FELA 2023-2024 Mission

In accomplishing its mission and operating from the aforementioned principles, FELA 2023-2024 will focus on the development of faculty from historically underrepresented groups in higher education, aligning directly with one of four ASCCC 2023-2026 Strategic Plan directions, “Developing Innovative Activities to Empower Faculty and Uplift Underrepresented Voices.” The project will provide opportunities to connect with leaders from across the state, to empower faculty to seek leadership roles, and to benefit from regular contact with mentors. All activities in this leadership development project are designed to ensure participants are ready to meet the challenges and see the excellence in transformative leadership and equity-minded approaches that will help them better work with and serve diverse student populations.

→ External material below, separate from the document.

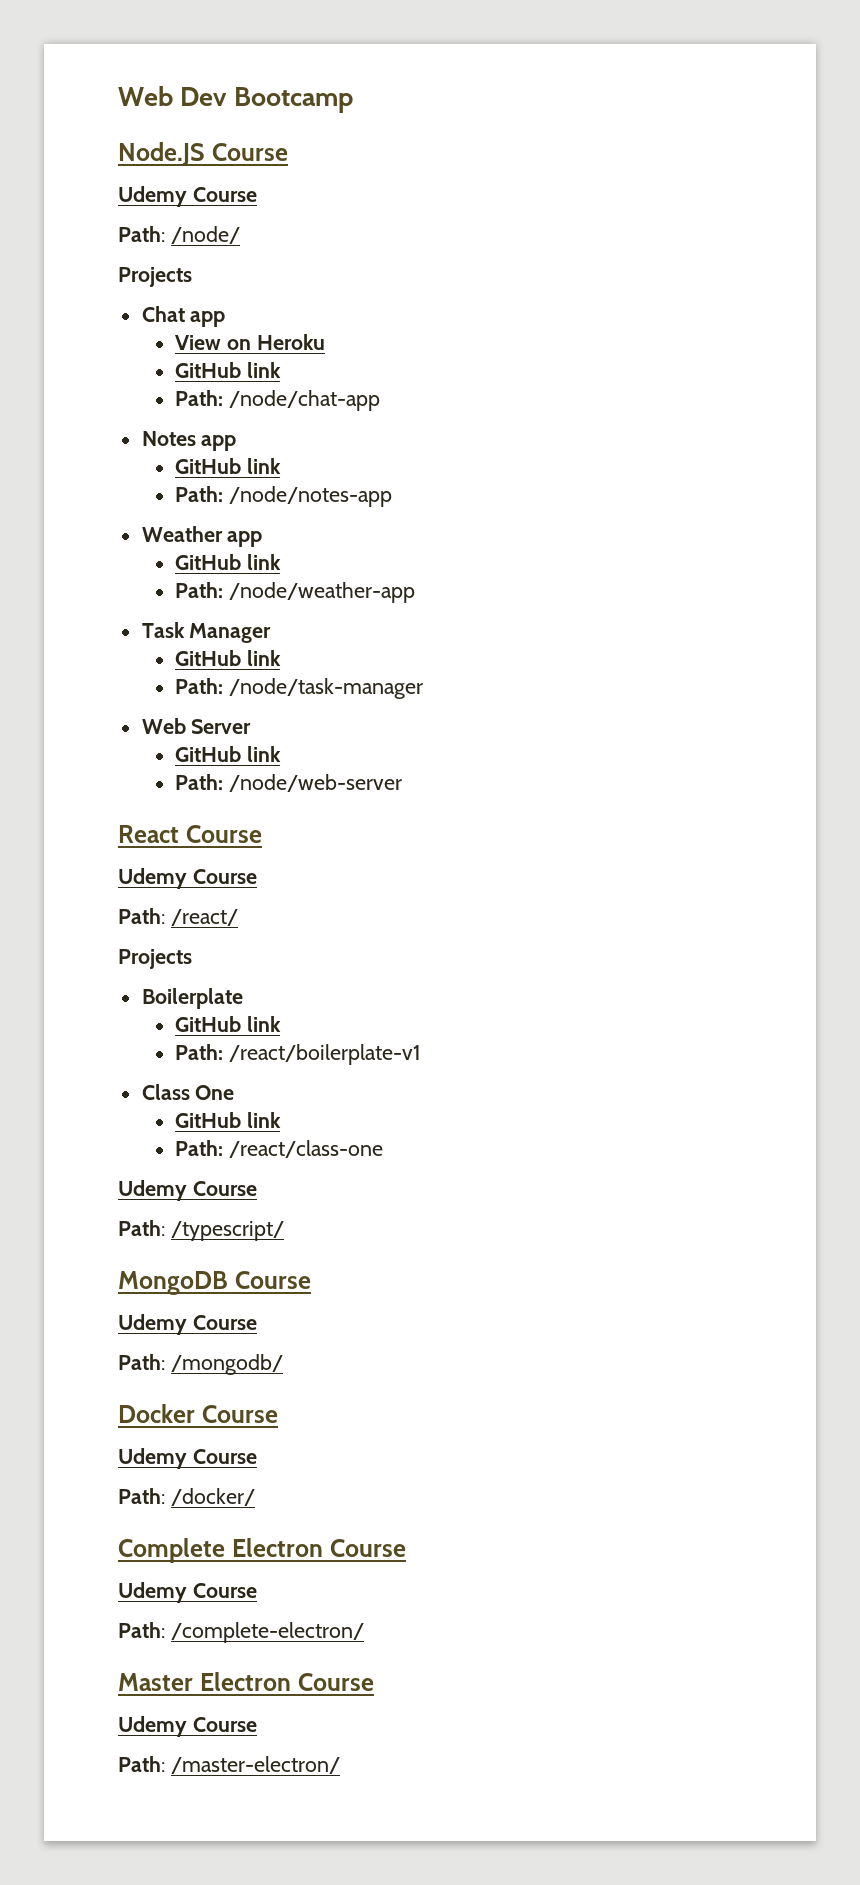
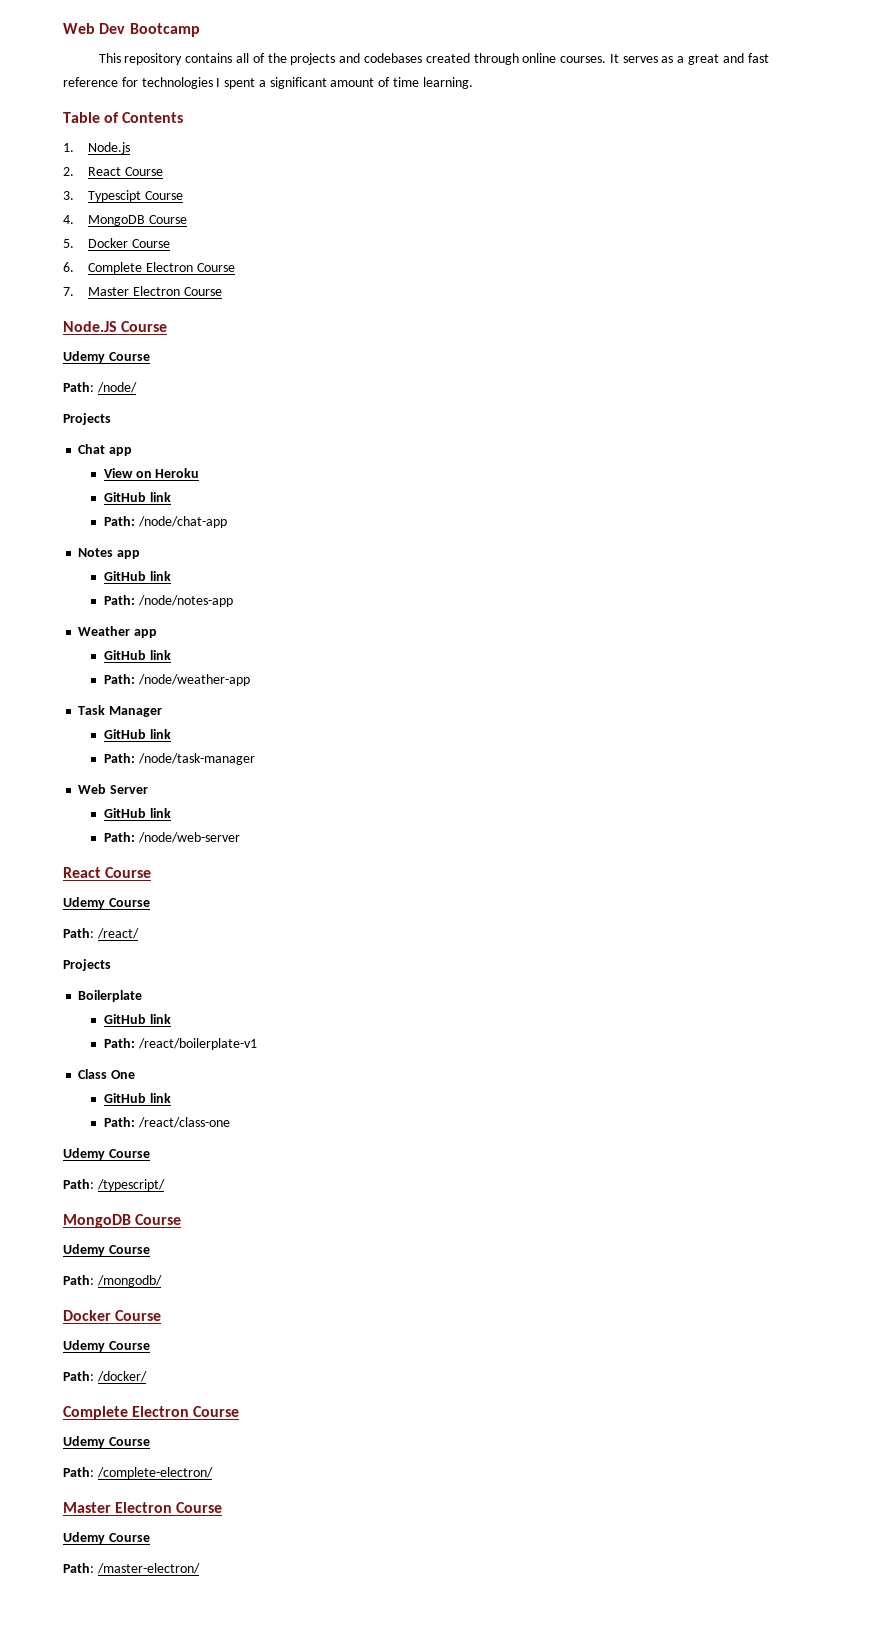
(353, 100) none -> [98,53,769,65] [63,77,473,89] [63,112,184,123] [63,142,131,154] [63,167,164,176] [63,190,184,202] [63,215,188,226] [63,238,171,248] [63,262,235,274] [63,286,222,296] // This repository contains all of the projects and codebases created through online courses. It serves as a great and fast reference for technologies I spent a significant amount of time learning. // Table of Contents // 1. Node.js // 2. React Course // 3. Typescipt Course // 4. MongoDB Course // 5. Docker Course // 6. Complete Electron Course // 7. Master Electron Course

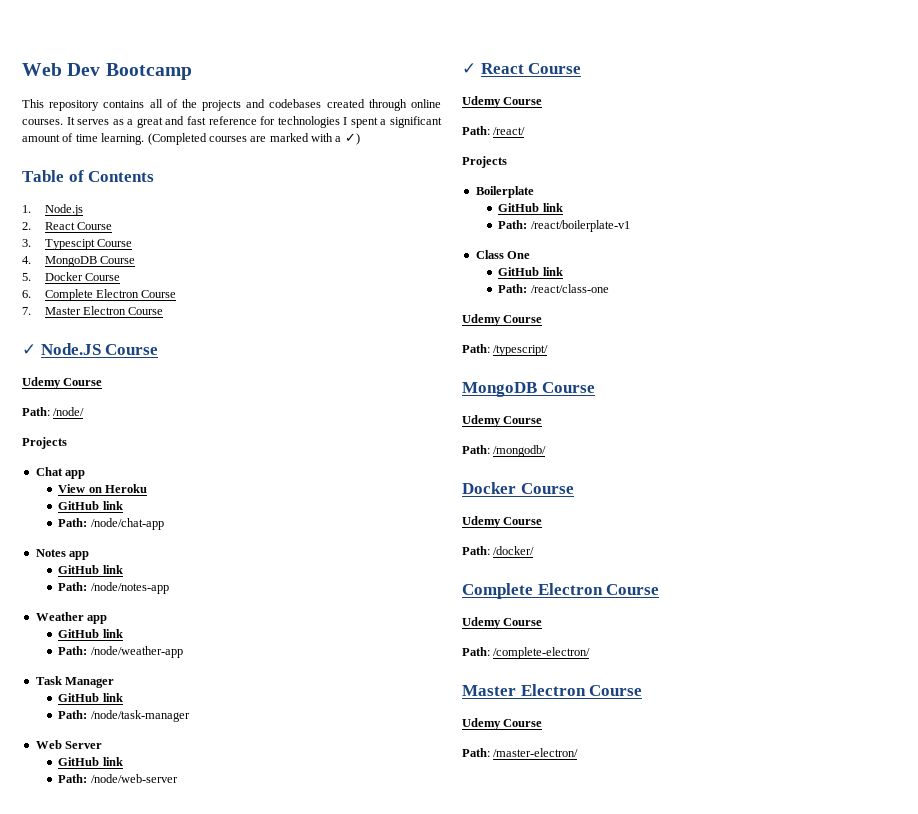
(473, 83) none -> [147,133,360,145] (Completed courses are marked with a ✓)
(222, 291) none -> [22,344,36,355] ✓
(240, 837) none -> [462,63,476,74] ✓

Lessons to Be Learned Regarding Challenges to Holding Organizational Theory Values

  • Financial and economic tensions: During FELA project meeting sessions, participants may have to accept ideas that do not fit with their values, keeping those values secondary to decisions that directly benefit students. This challenge is referred to as a “tension being driven by ego gratification, personal success, and financial rewards versus championing traditional humanistic values in the consulting process” according to Church et al. (as cited in Anderson, 2012).
  • The push to see organizational theory in action as technology: The FELA project leadership team will support participants implementing new technological success strategies that may have been overshadowed by core historical practices, values on which andragogy is based, or the necessity of implementation. “Many practitioners have become routine in their applications; they have succumbed to management pressure for the quick fix, the emphasis on the bottom line, and the cure-all mentality…. They seem to have lost sight of the core values of the field” (Margulies and Raia, as cited in Anderson, 2012).
  • Management culture and expectations: Tensions may exist between the California community college expectations of cost-effective practices that produce immediate results versus valuable team consulting analysis. The leadership team will encourage participants to identify and operationalize principles versus institutional practices, procedures, and values that may produce tension surrounding implementation strategies.
  • Research: The FELA project seeks to orient participants to research data aimed to empower, connect, and guide faculty leaders.

References

Anderson, D. (2012). Organizational development: The process of leading organizational change (2nd ed.). California SAGE Publications.
Anderson, D., & Ackerman-Anderson, L. S. (2010). Beyond change management: how to achieve breakthrough results through conscious change leadership. (2nd Ed.). Pfeiffer.
Bradberry, T. & Greavis, J. (2009). Emotional Intelligence 2.0. Talent Smart.
McKee, A., Boyatzis, R. & Johnston, F.E. (2008). Becoming a resonant leader: Develop your emotional intelligence, renew your relationships, sustain your effectiveness. Harvard Business School Press.
Schwarz, R. (2002). The Skilled Facilitator. Jossey-Bass.
White, L. P., & Wooten, K. C. (1985).  Professional ethics and practice in organizational development. Praeger.